其次喂给各自的LSTM层,得到每个时间步的输出,注意由于是双向LSTM,因此最后的维度是2 * hidden_size

接着对它两计算注意力分数score (batch_size, a_seq_len, b_seq_len)

然后分别计算a对b和b对a的注意力,这里要注意softmaxdim的维度。在计算a的注意力输出时,是利用b每个输入的加权和,所以softmax(score, dim=2)b_seq_len维度上间求和;

然后是增强的局部推理,差、乘各种拼接,得到一个8 * hidden_size的维度,所以lstm_v_a的输入维度是8 * hidden_size

接下来就是对得到的a和b进行平均池化和最大池化,然后把它们拼接起来,也得到了8 * hidden_size的一个维度;

最后经过我们的预测层,多层前馈网络,进行了一些非线性变换后变成了输出维度大小,比较最后一个维度的值哪个大当成对哪个类的一个预测;

数据准备

和前面几篇几乎一样,这里直接贴代码:

from collections import defaultdict
from tqdm import tqdm
import numpy as np
import json
from torch.utils.data import Dataset
import pandas as pd
from typing import Tuple

UNK_TOKEN = "<UNK>"
PAD_TOKEN = "<PAD>"


class Vocabulary:
    """Class to process text and extract vocabulary for mapping"""

    def __init__(self, token_to_idx: dict = None, tokens: list[str] = None) -> None:
        """
        Args:
            token_to_idx (dict, optional): a pre-existing map of tokens to indices. Defaults to None.
            tokens (list[str], optional): a list of unique tokens with no duplicates. Defaults to None.
        """

        assert any(
            [tokens, token_to_idx]
        ), "At least one of these parameters should be set as not None."
        if token_to_idx:
            self._token_to_idx = token_to_idx
        else:
            self._token_to_idx = {}
            if PAD_TOKEN not in tokens:
                tokens = [PAD_TOKEN] + tokens

            for idx, token in enumerate(tokens):
                self._token_to_idx[token] = idx

        self._idx_to_token = {idx: token for token, idx in self._token_to_idx.items()}

        self.unk_index = self._token_to_idx[UNK_TOKEN]
        self.pad_index = self._token_to_idx[PAD_TOKEN]

    @classmethod
    def build(
        cls,
        sentences: list[list[str]],
        min_freq: int = 2,
        reserved_tokens: list[str] = None,
    ) -> "Vocabulary":
        """Construct the Vocabulary from sentences

        Args:
            sentences (list[list[str]]): a list of tokenized sequences
            min_freq (int, optional): the minimum word frequency to be saved. Defaults to 2.
            reserved_tokens (list[str], optional): the reserved tokens to add into the Vocabulary.
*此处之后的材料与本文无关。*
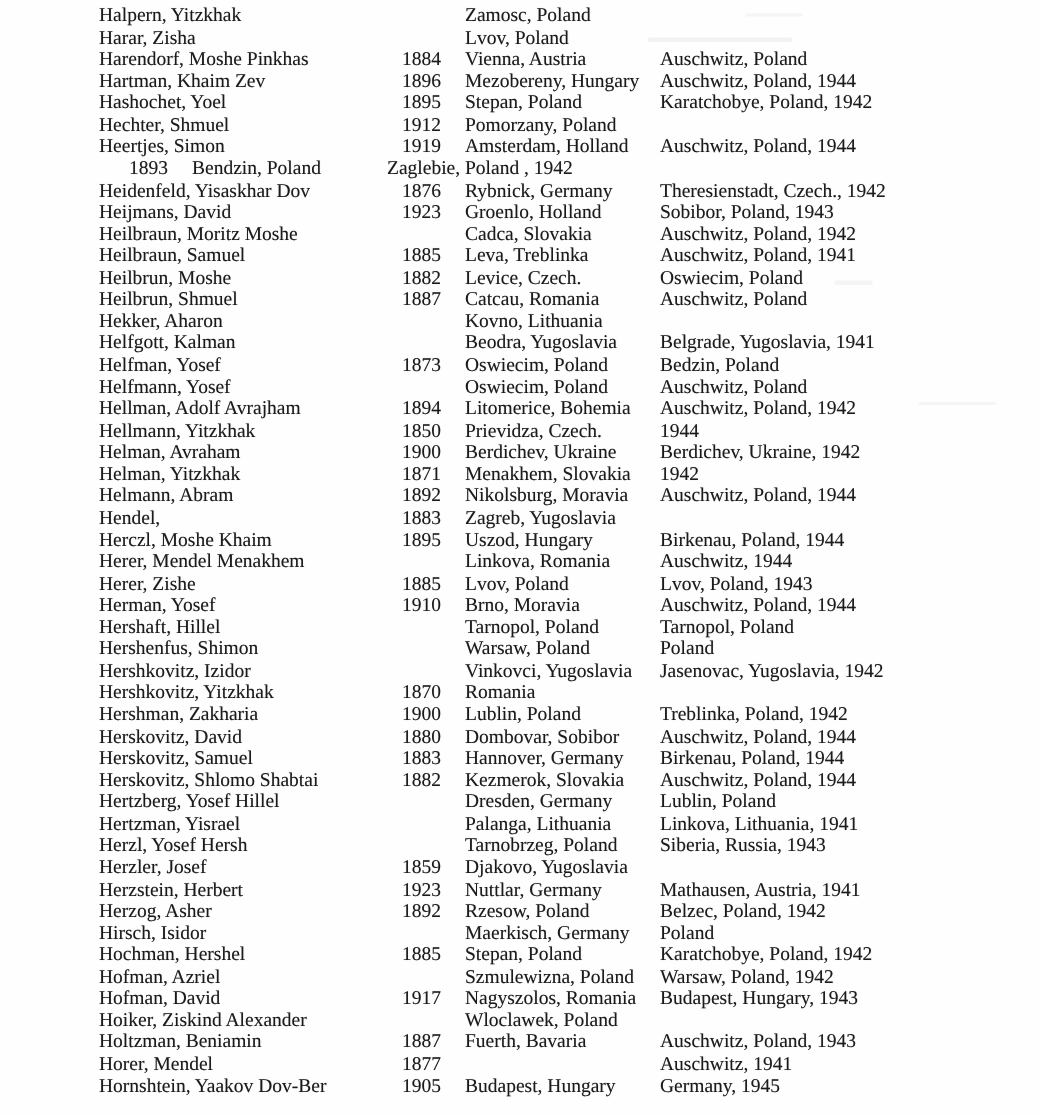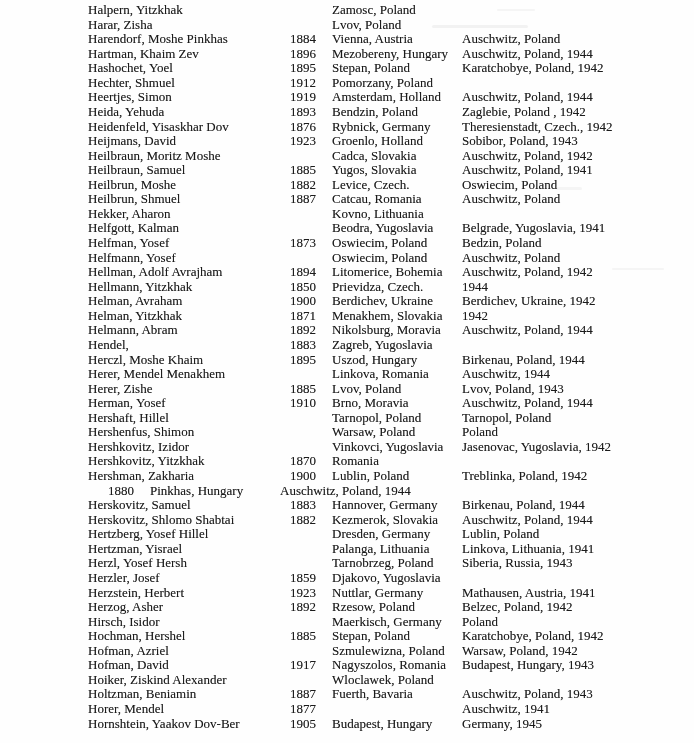--- a/index.html
+++ b/index.html
@@ -20,21 +20,21 @@
   .rows {
     position: absolute;
     left: 0;
     top: 3px;
     width: 100%;
   }
   .row {
     display: flex;
     height: 14.57px;
     line-height: 14.57px;
-    padding-left: 88px;
+    padding-left: 66px;
     white-space: nowrap;
   }
   .cell { flex: none; overflow: visible; }
   .name   { width: 182px; }
   .year   { width: 42px; margin-left: 20px; }
   .origin { width: 130px; }
   .death  { width: 266px; }
   .death.year-only {
     width: 128px;
     text-align: left;
@@ -87,21 +87,20 @@
         <span class="cell origin">Pomorzany, Poland</span>
         <span class="cell death"></span>
       </div>
       <div class="row">
         <span class="cell name">Heertjes, Simon</span>
         <span class="cell year">1919</span>
         <span class="cell origin">Amsterdam, Holland</span>
         <span class="cell death">Auschwitz, Poland, 1944</span>
       </div>
       <div class="row">
-        <span class="cell name">Heida, Yehuda</span>
         <span class="cell year">1893</span>
         <span class="cell origin">Bendzin, Poland</span>
         <span class="cell death">Zaglebie, Poland , 1942</span>
       </div>
       <div class="row">
         <span class="cell name">Heidenfeld, Yisaskhar Dov</span>
         <span class="cell year">1876</span>
         <span class="cell origin">Rybnick, Germany</span>
         <span class="cell death">Theresienstadt, Czech., 1942</span>
       </div>
@@ -113,21 +112,21 @@
       </div>
       <div class="row">
         <span class="cell name">Heilbraun, Moritz Moshe</span>
         <span class="cell year"></span>
         <span class="cell origin">Cadca, Slovakia</span>
         <span class="cell death">Auschwitz, Poland, 1942</span>
       </div>
       <div class="row">
         <span class="cell name">Heilbraun, Samuel</span>
         <span class="cell year">1885</span>
-        <span class="cell origin">Yugos, Slovakia</span>
+        <span class="cell origin">Leva, Treblinka</span>
         <span class="cell death">Auschwitz, Poland, 1941</span>
       </div>
       <div class="row">
         <span class="cell name">Heilbrun, Moshe</span>
         <span class="cell year">1882</span>
         <span class="cell origin">Levice, Czech.</span>
         <span class="cell death">Oswiecim, Poland</span>
       </div>
       <div class="row">
         <span class="cell name">Heilbrun, Shmuel</span>
@@ -243,22 +242,23 @@
         <span class="cell origin">Romania</span>
         <span class="cell death"></span>
       </div>
       <div class="row">
         <span class="cell name">Hershman, Zakharia</span>
         <span class="cell year">1900</span>
         <span class="cell origin">Lublin, Poland</span>
         <span class="cell death">Treblinka, Poland, 1942</span>
       </div>
       <div class="row">
+        <span class="cell name">Herskovitz, David</span>
         <span class="cell year">1880</span>
-        <span class="cell origin">Pinkhas, Hungary</span>
+        <span class="cell origin">Dombovar, Sobibor</span>
         <span class="cell death">Auschwitz, Poland, 1944</span>
       </div>
       <div class="row">
         <span class="cell name">Herskovitz, Samuel</span>
         <span class="cell year">1883</span>
         <span class="cell origin">Hannover, Germany</span>
         <span class="cell death">Birkenau, Poland, 1944</span>
       </div>
       <div class="row">
         <span class="cell name">Herskovitz, Shlomo Shabtai</span>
Defaults to None.

        Returns:
            Vocabulary: a Vocubulary instane
        """

        token_freqs = defaultdict(int)
        for sentence in tqdm(sentences):
            for token in sentence:
                token_freqs[token] += 1

        unique_tokens = (reserved_tokens if reserved_tokens else []) + [UNK_TOKEN]
        unique_tokens += [
            token
            for token, freq in token_freqs.items()
            if freq >= min_freq and token != UNK_TOKEN
        ]
        return cls(tokens=unique_tokens)

    def __len__(self) -> int:
        return len(self._idx_to_token)

    def __getitem__(self, tokens: list[str] | str) -> list[int] | int:
        """Retrieve the indices associated with the tokens or the index with the single token

        Args:
            tokens (list[str] | str): a list of tokens or single token

        Returns:
            list[int] | int: the indices or the single index
        """
        if not isinstance(tokens, (list, tuple)):
            return self._token_to_idx.get(tokens, self.unk_index)
        return [self.__getitem__(token) for token in tokens]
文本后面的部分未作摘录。